We did a search of the basic story points the AI gave us and couldn’t find anything that matched, so that was comforting. But also… ideas are not a big deal; fiction is all about the execution of the idea, and that work would have to be yours if you went at it honestly and—again—weren’t copying and pasting someone else’s work.
It was fun to ask the questions, to philosophize and dig into this new terrain of morality and creativity. This is where I come down on it, and I might be wrong, but it’s where I stand at the moment: Not Plagiarism.

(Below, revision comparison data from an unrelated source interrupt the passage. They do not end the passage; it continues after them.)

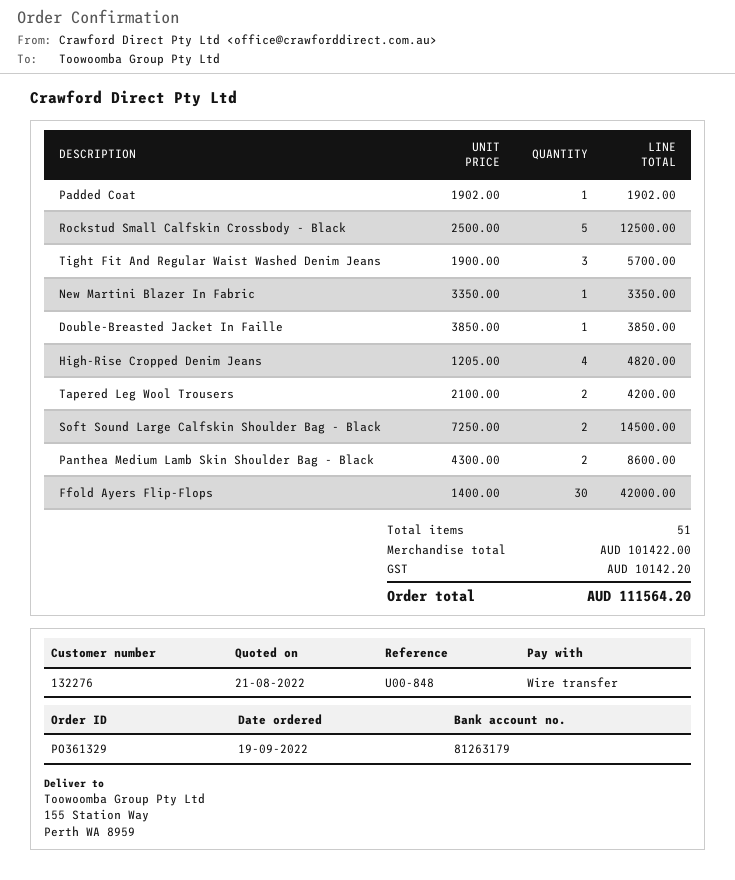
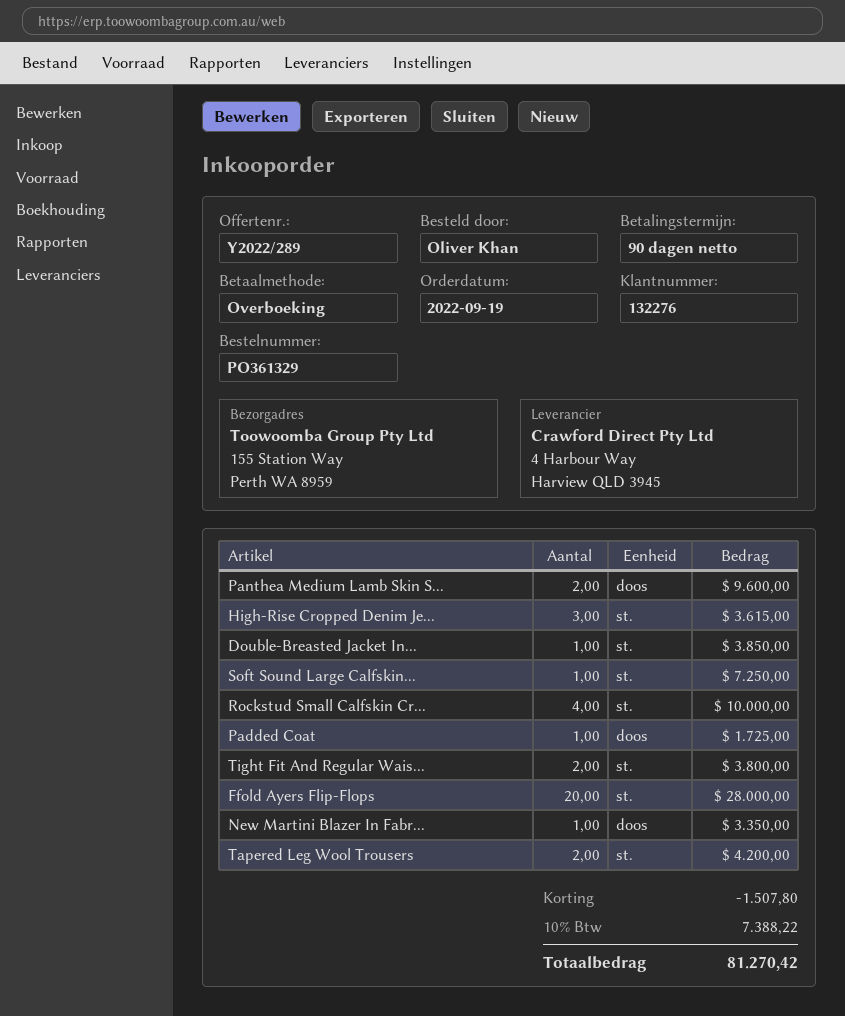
Padded Coat: 1 for 1902.00 -> 1 for 1725.00
Rockstud Small Calfskin Crossbody - Black: 5 for 12500.00 -> 4 for 10000.00
Tight Fit And Regular Waist Washed Denim Jeans: 3 for 5700.00 -> 2 for 3800.00
High-Rise Cropped Denim Jeans: 4 for 4820.00 -> 3 for 3615.00
Soft Sound Large Calfskin Shoulder Bag - Black: 2 for 14500.00 -> 1 for 7250.00
Panthea Medium Lamb Skin Shoulder Bag - Black: 2 for 8600.00 -> 2 for 9600.00
Ffold Ayers Flip-Flops: 30 for 42000.00 -> 20 for 28000.00
discount: none -> 1507.80
tax: 10142.20 -> 7388.22
total: 111564.20 -> 81270.42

But then again, as everyone knows, Lani Diane Rich loves plagiarism so… you really can’t trust her.
What do you think?
Everything,
L
This fascinated me. All my life I've read: mythology, fairy tales, old story poems, fantasy, classics. I'm a librarian. My writing is informed by every word I've ever read or spoken as an oral storyteller. There's so much material woven into my books even I am unable to disentangle what I heard, read, or spoke at some moment in time from what my imagination has done with it! I used to worry about this all the time, to the point where it shut down my creativity. I was so terrified of accidentally stealing someone else's idea, name, phrase, or character, a thing I would never knowingly do. Then the wave of cultural appropriation washed over us and I was newly terrified that people would say I couldn't use a character from Greek mythology because I'm not Greek. I couldn't use Snow White because Disney did. I couldn't use a character from a fragment of an old tale because the anonymous story teller in the tenth century did!
I wrote anyway, but it was my deepest, darkest secret. Until I slowly started coming out of the closet with books "everyone" said were unsellable, too long, too complicated, and too weird! I can come up with a thousand reasons why I can never make it as a writer and a thousand reasons why I'm not a real writer but a parasite.
In the meantime I've written two books of 150,000 words each and am working on the third to complete the trilogy. And I've stopped worrying so much. I refuse to be politically correct, whatever that means. Political correctness is like trying to pin jello to the wall. The need and joy in writing overcomes all these fears and ideologic posturing. Adding AI concerns to the mix is not useful for me and it wouldn't stop me from doing what I do in any case, so I'm bypassing it at this point!
The writer in me says "Yeah, yeah, I know ... they'll arrest me. They'll sue me. They'll find me and come for me and burn the house down with my book collection (which by itself would condemn me, as it's filled with books many would like to ban) in it. They'll threaten me, hate me, send awful emails, try to deplatform and silence me. What shall we write today?"